Avino Silver & Gold Mines (ASM) is a junior silver company with a mine and mill in Durango, Mexico. The company is led by David Wolfin who has over 24 years of mining experience. Avino was founded in the sixties by his father, Louis Wolfin who is seen as a mining legend in Vancouver with over 50 years of experience (www.avino.com/i/misc/LouWolfin.html). Both of them are also directors on the board of Coral Gold, a company exploring for gold in Nevada, having outlined a resource of over 3 Moz Au. Additionally Coral Gold also has a Joint Venture with Barrick Gold on one of their properties.

The Avino Mine

Avino's most important asset is the Avino Mine which lies in Durango, Mexico. This mountainous area has historically been described as the "Mountain of Silver" and was mined as an open pit mine as early as the 16th century. Being an open pit, the higher grade ore at larger depths was never mined and is still there. Avino bought the property in the seventies and during the next 27 years the mine was producing silver, gold, copper and lead. When the price of silver dropped to 4 USD/oz the mine was uneconomical and eventually had to shut down, which happened in 2001. Today, with silver prices well above 25 usd/oz, the potential economics of this mine are brighter than ever. Avino used to mine from a vein called the "Avino vein" which is not included in the NI43-101 they have. Let us explain; Avino has discovered a new vein on the property called San Gonzalo and this is the mineralization that Avino is planning to take into production. The company believes that the original Avino vein still has roughly 3 million tons of mineralization with 100 g/t Ag, 0.5 g/t Au plus some copper which would give 9.6 Moz Ag and 48 000 oz Au plus copper.

The new San Gonzalo vein has 4.8 Moz Ag + 38 000 oz Au that is NI-43 101 compliant. Then there is an extra 9.9 Moz Ag + 67 000 oz Au NI-43 101 compliant in tailings. San Gonzalo has the potential to grow even further and drill results not included in the NI-43 101 report are showing some exceptional grades. A news release from September shows values exceeding 5500 g Ag/t over a short interval. They also have a lot of results showing 1000-3000 g/t Ag with 5-15 g/t Au.

Above: Drill results from San Gonzalo

Mill and Production

Avino has a mill with a total capacity of 1250 tpd. Refurbishment of the mill was made during 2008-2010 as part of the goal to run a modern production facility.

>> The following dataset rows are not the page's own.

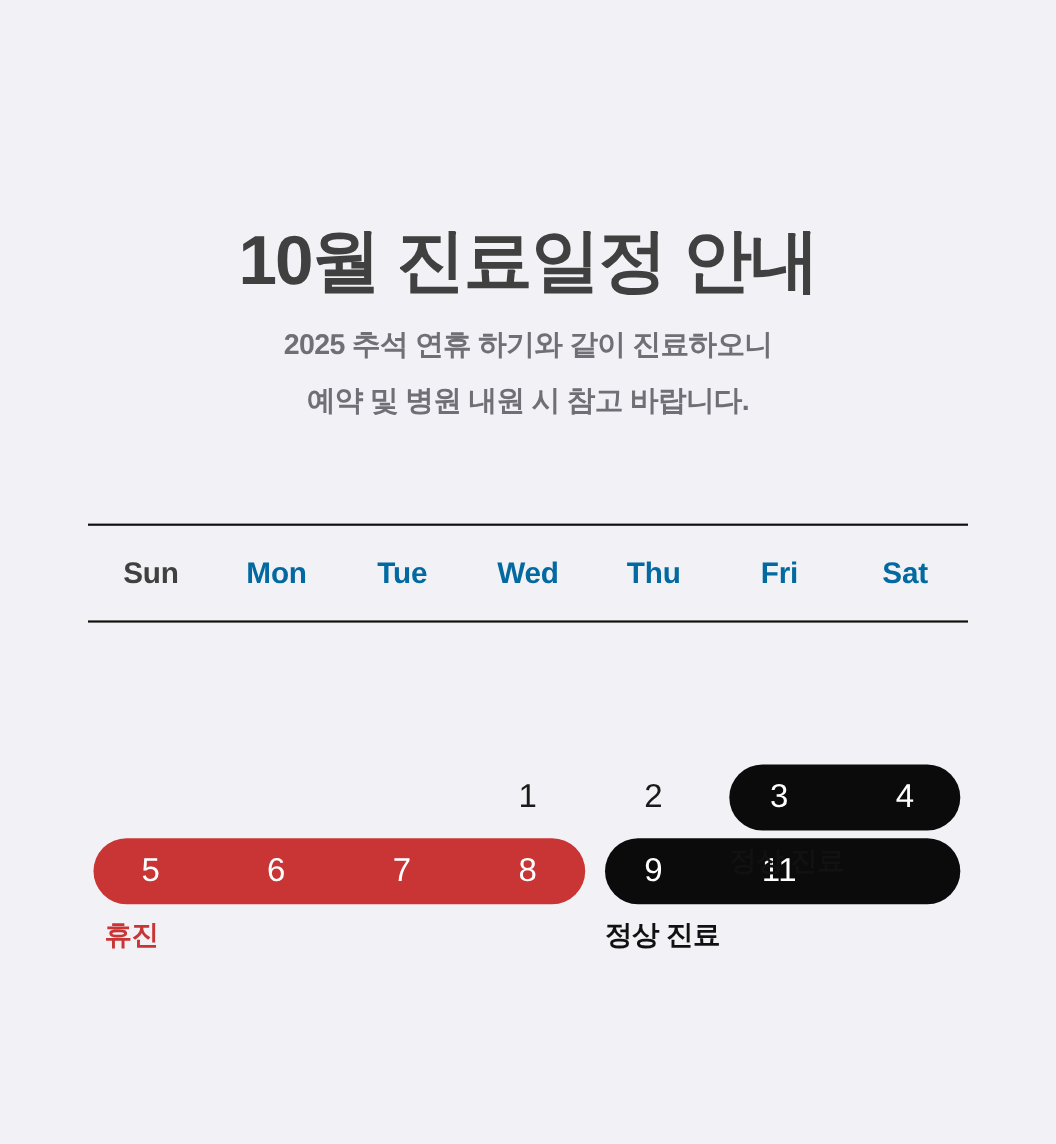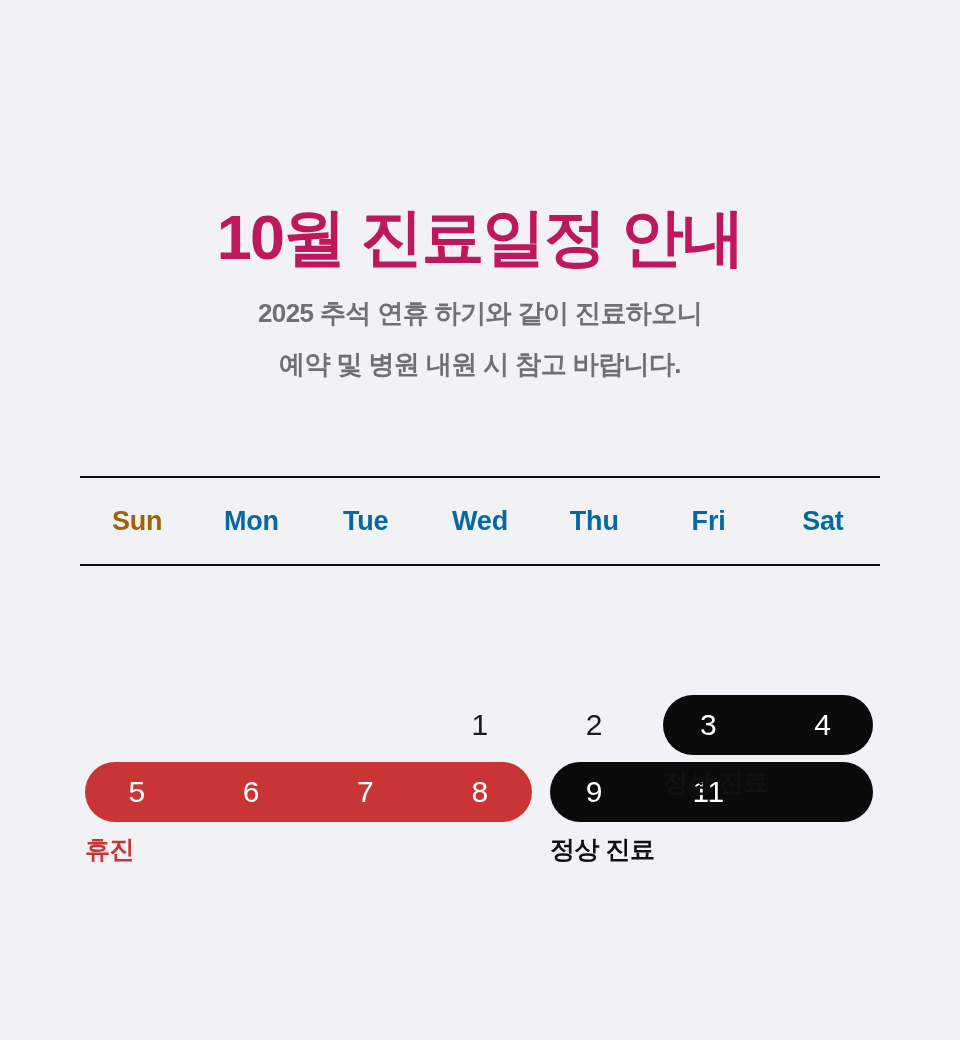--- a/index.html
+++ b/index.html
@@ -49,7 +49,7 @@
     font-size: 63px;
     font-weight: 700;
     letter-spacing: -1.8px;
-    color: #be185d;
+    color: #404040;
     line-height: 1.12;
     white-space: nowrap;
   }

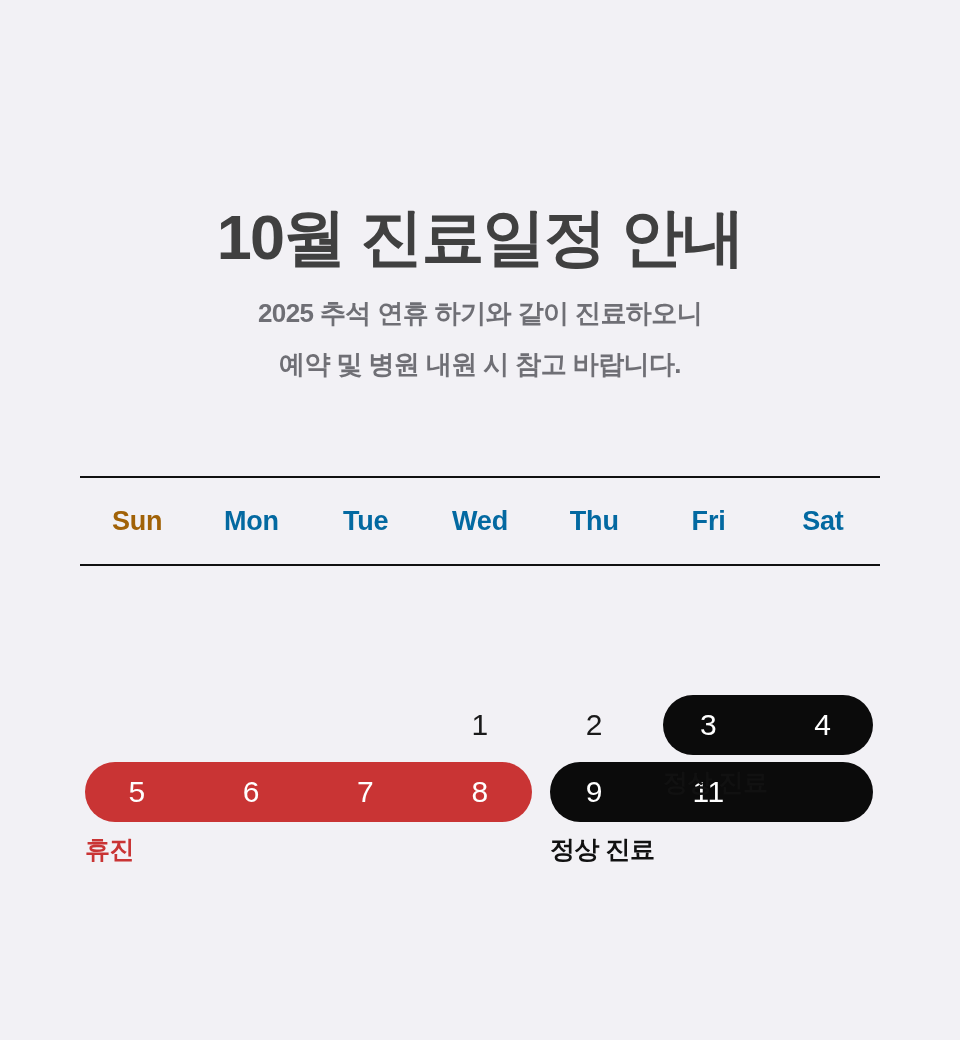--- a/index.html
+++ b/index.html
@@ -100,7 +100,7 @@
     letter-spacing: -0.2px;
     color: #0369a1;
   }
-  .weekday.sunday { color: #a16207; }
+  .weekday.sunday { color: #404040; }
 
   
   .week {

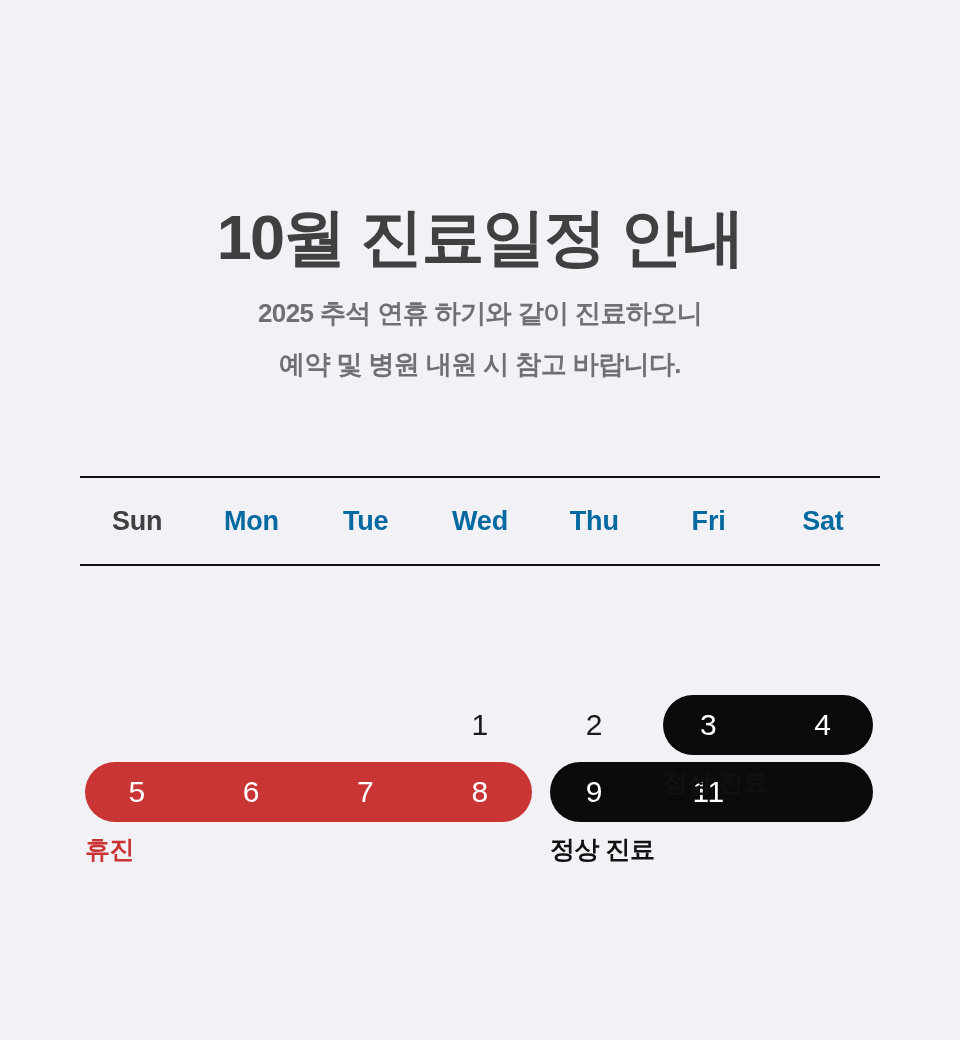--- a/index.html
+++ b/index.html
@@ -171,7 +171,7 @@
   .week.week-2 .pill-label { top: 110px; }
 
   .label-w1-normal { left: 583px; width: 210px; }
-  .label-w2-closed { left: 5px;   width: 447px; font-family: Liberation Serif, serif; }
+  .label-w2-closed { left: 15px;   width: 447px; font-family: Liberation Serif, serif; }
   .label-w2-normal { left: 470px; width: 323px; }
 </style>
 </head>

Avino has the intention to start with a 250 tpd operation, with the possibility to expand to 1250 tpd. The last couple of months the mill has been fed with bulk material from the original Avino-vein to optimize the silver extraction process.

The NI 43-101 report shows an average grade of 320 g/t Ag for San Gonzalo. But if we look at the drill results, we can see that there is a good chance the grades will be even higher, maybe as high as 500-600 g/t. We will have to wait and see what the ongoing bulk sample shows and what the grades will be from San Gonzalo. Recovery tests of the ore have shown values above 90%.

Above: The Avino Mill

If we use the numbers from the NI 43-101 report, the production will be ~900 000 Ag plus 4500 oz Au per year corresponding to ~1.2 Moz Ag equivalents. If we instead use the grades that the drill results indicate, we will end up with ~1.5-1.8 Moz Ag plus ~5000 oz Au per year corresponding to ~2 Moz Ag equivalents. Put that in perspective with today's market cap of only 48 MCAD and compare that to other producing silver companies and you will see that it is quite cheap. As we will soon show in a calculation, the coming cash flow from San Gonzalo will be significant. Another interesting thing to know when comparing to other juniors is that the infrastructure surrounding the Avino mine is valued at 40 MUSD.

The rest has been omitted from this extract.